A native of Ohio, Mayor Gorton has lived in Lexington most of her adult life. In addition to her 16 years on the Council, including four years as Vice Mayor, Mayor Gorton has been a dedicated volunteer in our community.
Charles W. Boteler
Charles W. Boteler was a Kentucky trial judge for nearly 30 years in Hopkins County.
He has served on the Board of Directors for Kentucky Humanities since 2017 and is currently Board Chair.
He and his wife, Jonelle, now live in Middletown.
Cammie Jo Bolin
Assistant Professor of Political Science, University of Albany
Cammie Jo Bolin is a Ph.D. candidate in American government at Georgetown University and recently joined the University of Albany faculty as an assistant professor of political science.
Her research explores questions of identity, representation, and participation in political and religious contexts in the United States. With Dr. Benjamin Knoll, she’s coauthored "She Preached the Word: Women’s Ordination in Modern America."
Before graduate school, she worked at Kentucky Humanities. This opportunity demonstrated the value of public scholarship, something she works to incorporate into her own research.

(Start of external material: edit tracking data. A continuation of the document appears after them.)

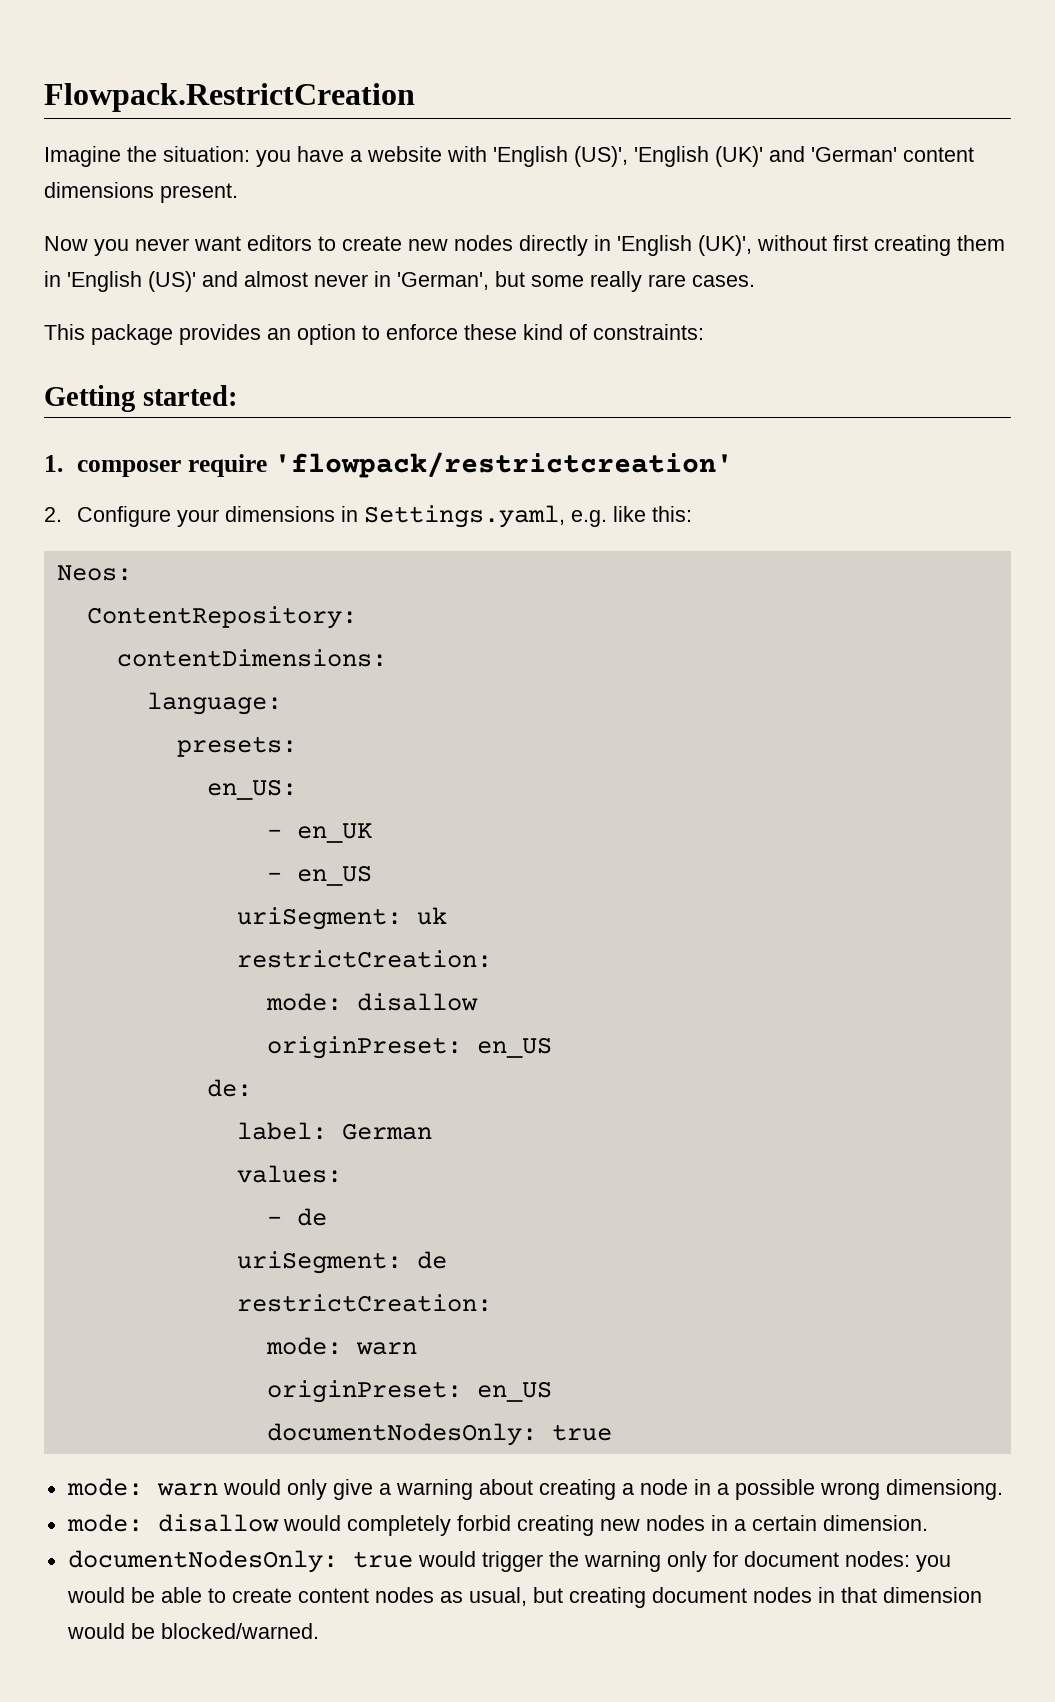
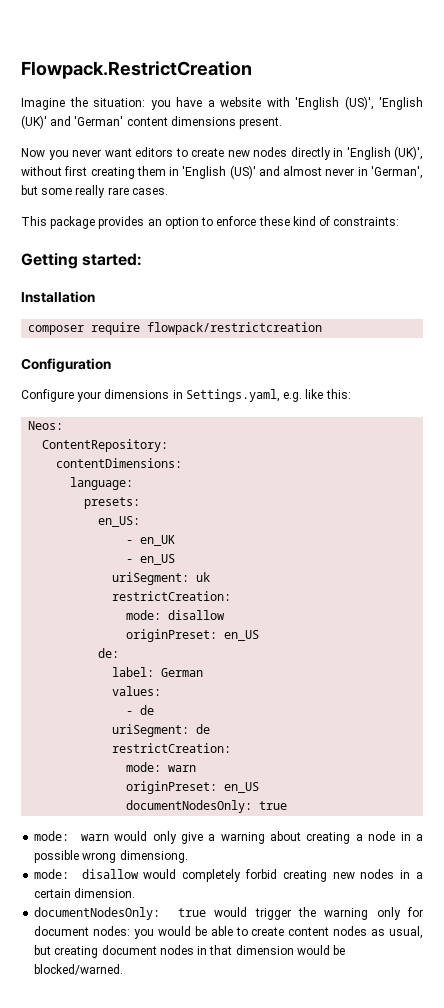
- 1. composer require 'flowpack/restrictcreation'
- 2. Configure your dimensions in Settings.yaml, e.g. like this:
+ Installation
+ composer require flowpack/restrictcreation
+ Configuration
+ Configure your dimensions in Settings.yaml, e.g. like this:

Secretary of the Kentucky Tourism, Arts, and Heritage Cabinet
Michael E. Berry was appointed by Governor Andy Beshear to serve as Secretary of the Kentucky Tourism, Arts, and Heritage Cabinet on December 10, 2019. Prior to his appointment, Berry served as the longest serving President and CEO in the history of the Kentucky Derby Festival.
Berry holds a BA in American Studies and Political Science from Georgetown College and is a graduate of Waggener High School in Louisville.
President Tori McClure
President of Spalding University
Tori Murden McClure was named Spalding University's President in 2010, having served previously as a vice president and trustee. Taking lessons learned as an adventurer and explorer in Antarctica, Kenya and the Atlantic, as well as working for the Mayor of Louisville and Muhammad Ali, President McClure leads through collaborative leadership that brings diverse voices and experiences together.

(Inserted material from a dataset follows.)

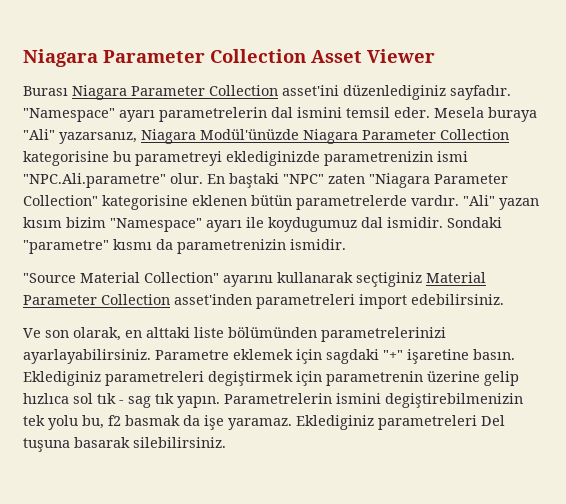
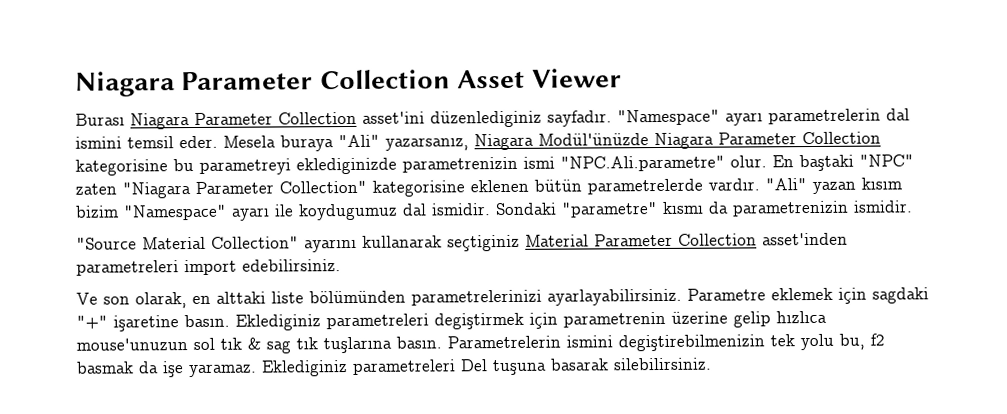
- Eklediginiz parametreleri degiştirmek için parametrenin üzerine gelip hızlıca sol tık - sag tık yapın.
+ Eklediginiz parametreleri degiştirmek için parametrenin üzerine gelip hızlıca mouse'unuzun sol tık & sag tık tuşlarına basın.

She holds a bachelor’s from Smith College, a Master of Divinity from Harvard University, a law degree from the University of Louisville and a Master of Fine Arts in writing degree from Spalding. She is author of the memoir, A Pearl in the Storm: How I Found My Heart in the Middle of the Ocean, which details her journey to become the first American to row across the Atlantic Ocean.

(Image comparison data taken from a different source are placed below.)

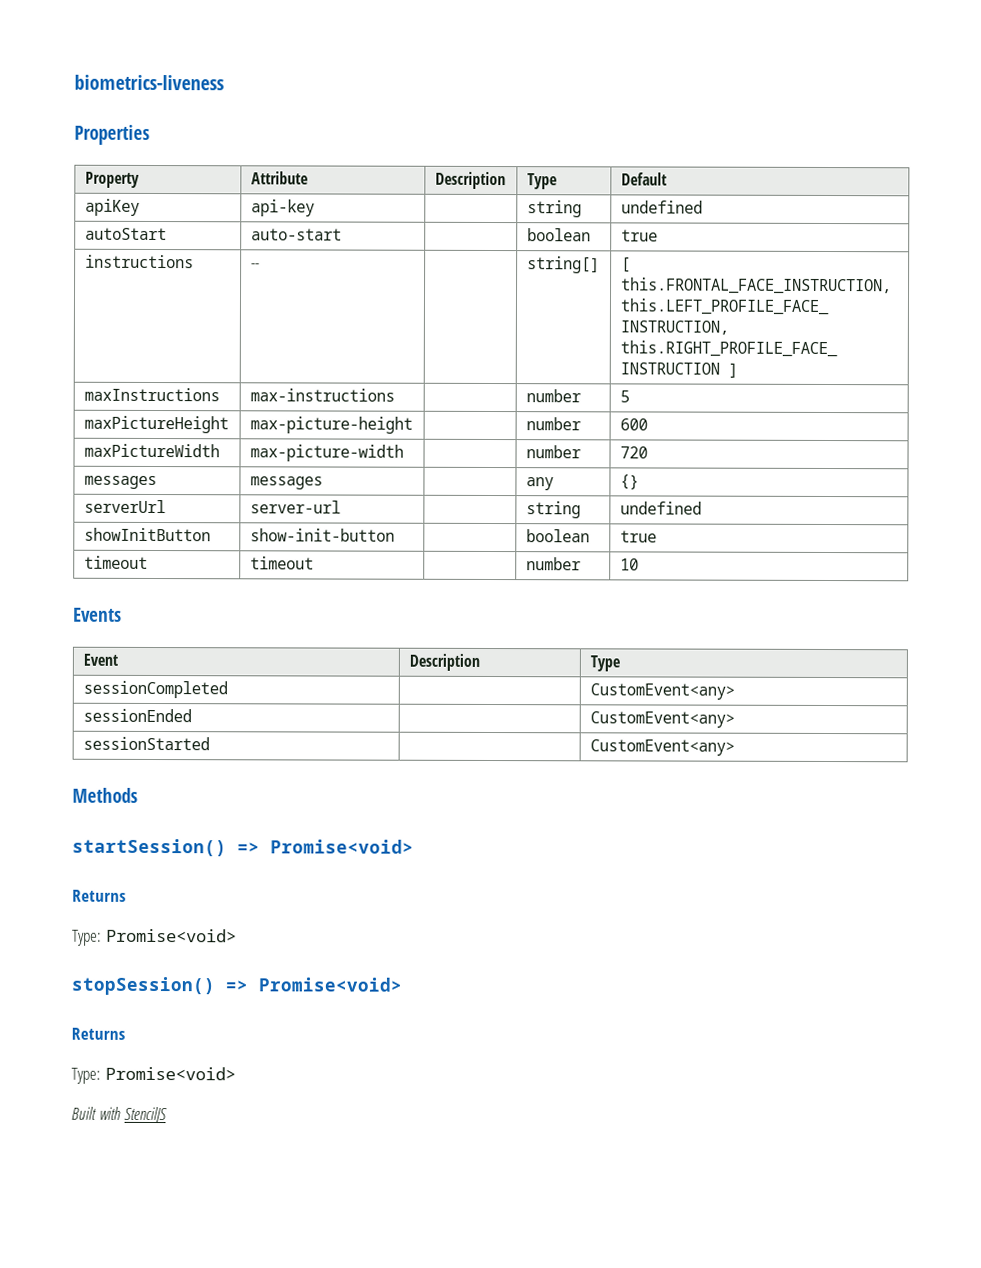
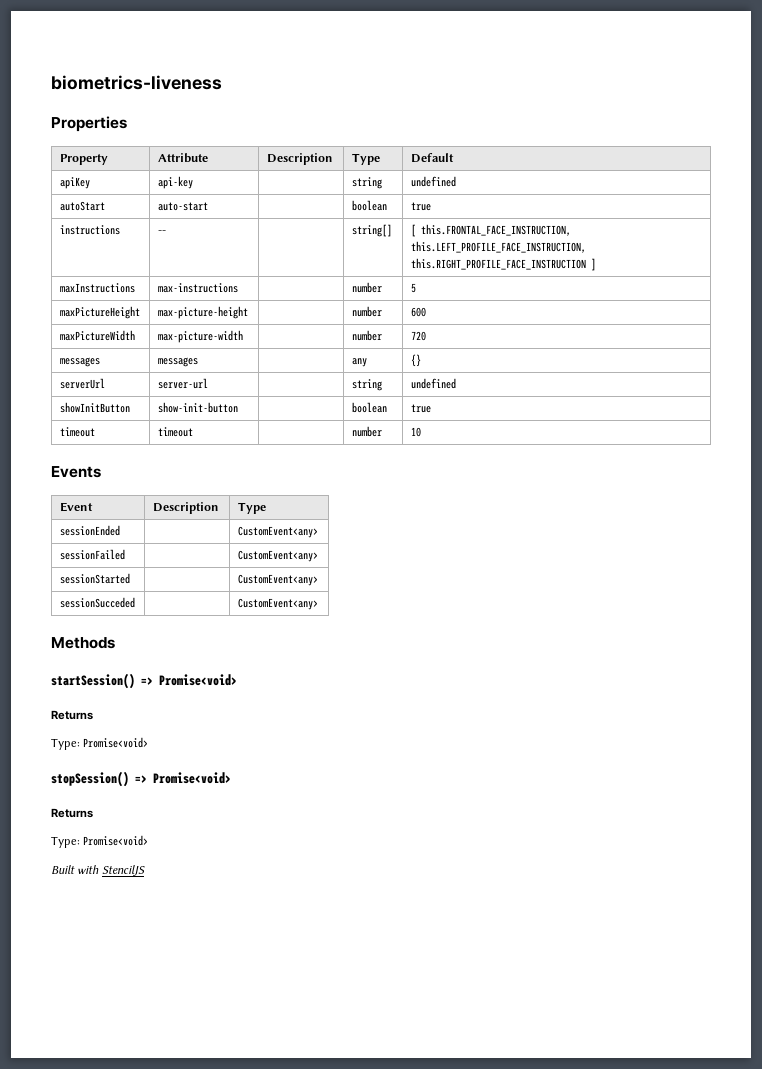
- sessionCompleted | | CustomEvent<any>
+ sessionFailed | | CustomEvent<any>
+ sessionSucceded | | CustomEvent<any>

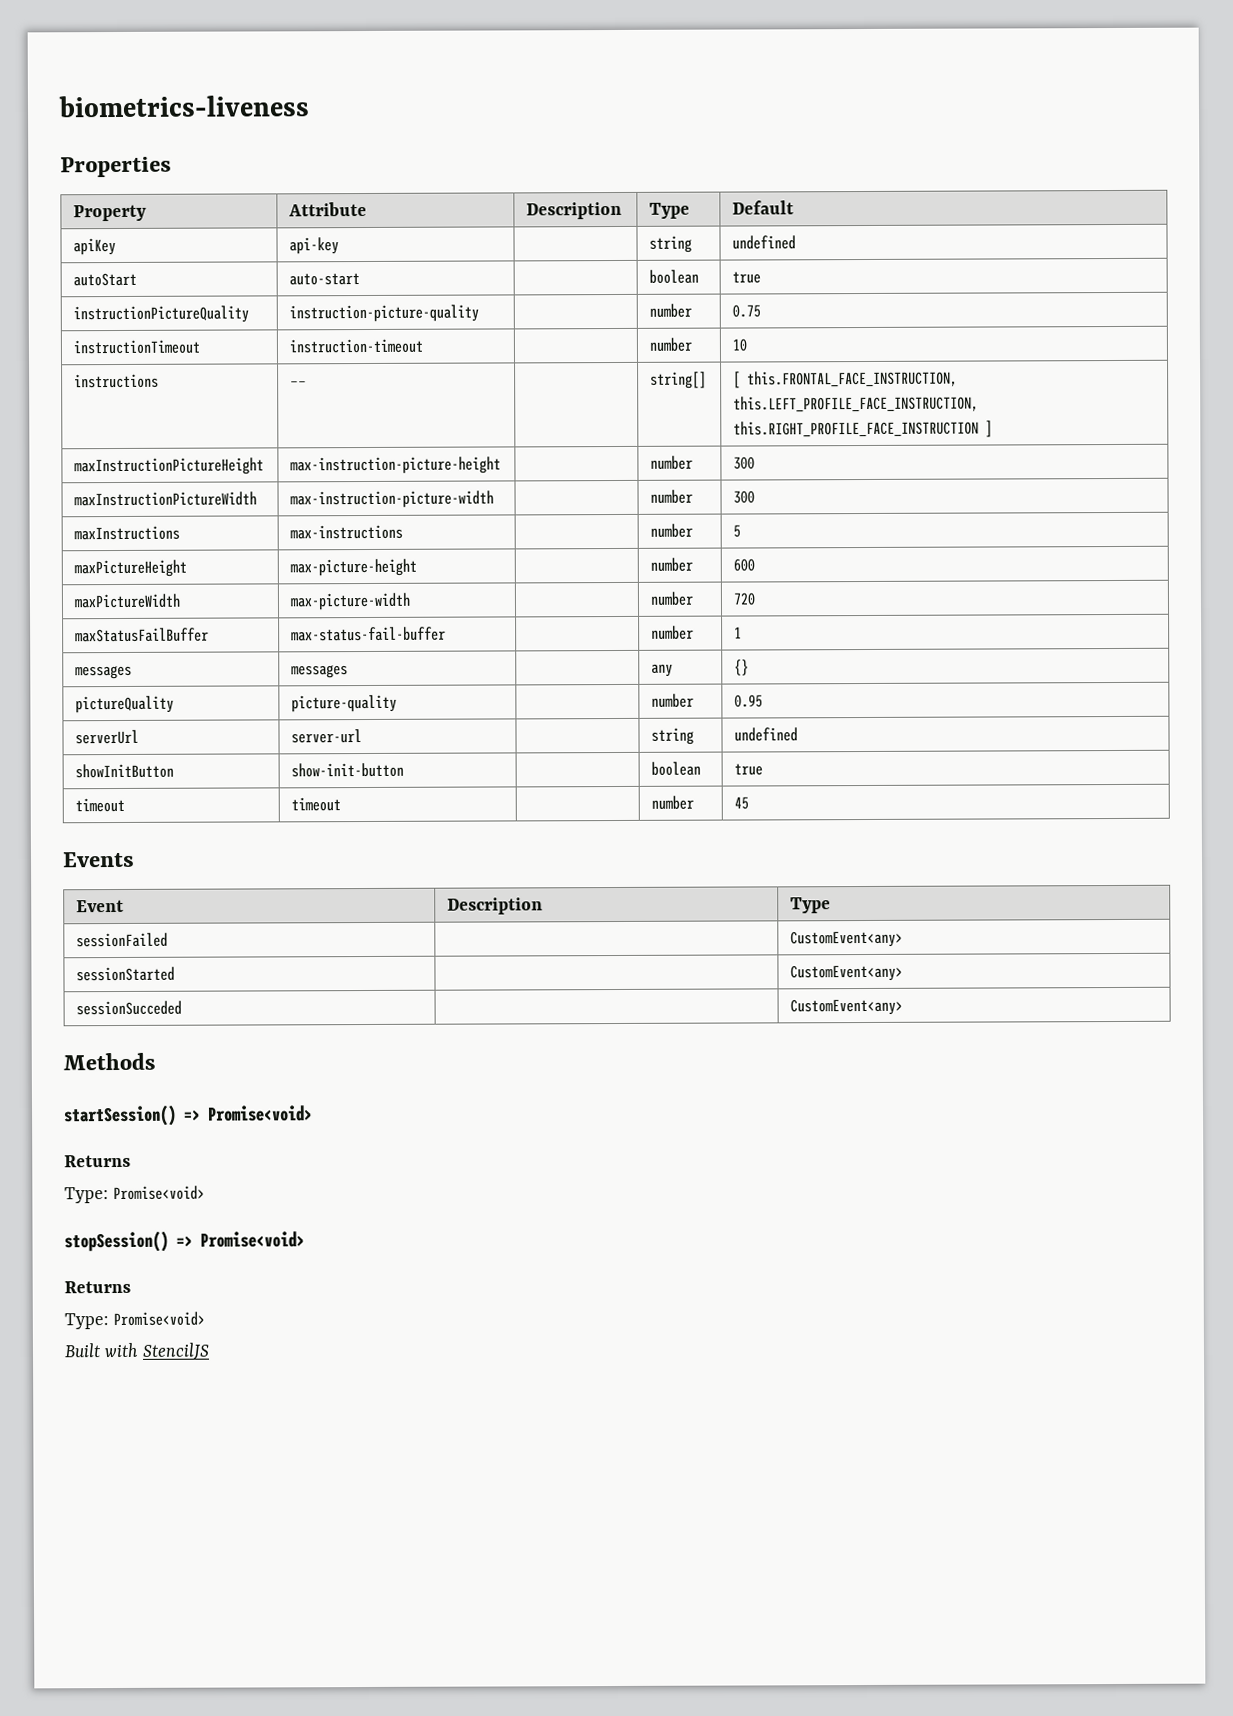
+ instructionPictureQuality | instruction-picture-quality | | number | 0.75
+ instructionTimeout | instruction-timeout | | number | 10
+ maxInstructionPictureHeight | max-instruction-picture-height | | number | 300
+ maxInstructionPictureWidth | max-instruction-picture-width | | number | 300
+ maxStatusFailBuffer | max-status-fail-buffer | | number | 1
+ pictureQuality | picture-quality | | number | 0.95
- timeout | timeout | | number | 10
+ timeout | timeout | | number | 45
- sessionEnded | | CustomEvent<any>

President McClure is sought after as a speaker and presenter on a variety of topics, including religion and theology, leadership, higher education, adventure, and athleticism.
Dr. Aaron Thompson
President of the Kentucky Council on Postsecondary Education
Dr. Aaron Thompson is the President of the Kentucky Council on Postsecondary Education. Prior to taking the helm at CPE, Thompson served as Interim President of Kentucky State University; CPE Executive Vice President and Provost; and faculty member and administrator at Eastern Kentucky University. He has extensive leadership experience within the private and non-profit sectors and is a highly sought-after national speaker. Dr. Thompson has authored or co-authored numerous books and peer-reviewed publications on diversity, cultural competence, first-year experience programs, retention, and student success, among other topics. In 2019, he was inducted into the Kentucky Civil Rights Hall of Fame.
Thompson received his doctoral degree in sociology from the University of Kentucky, with an emphasis on organizational leadership. He earned a master’s degree in industrial sociology from the University of Kentucky, and a bachelor’s degree in political science from Eastern Kentucky University.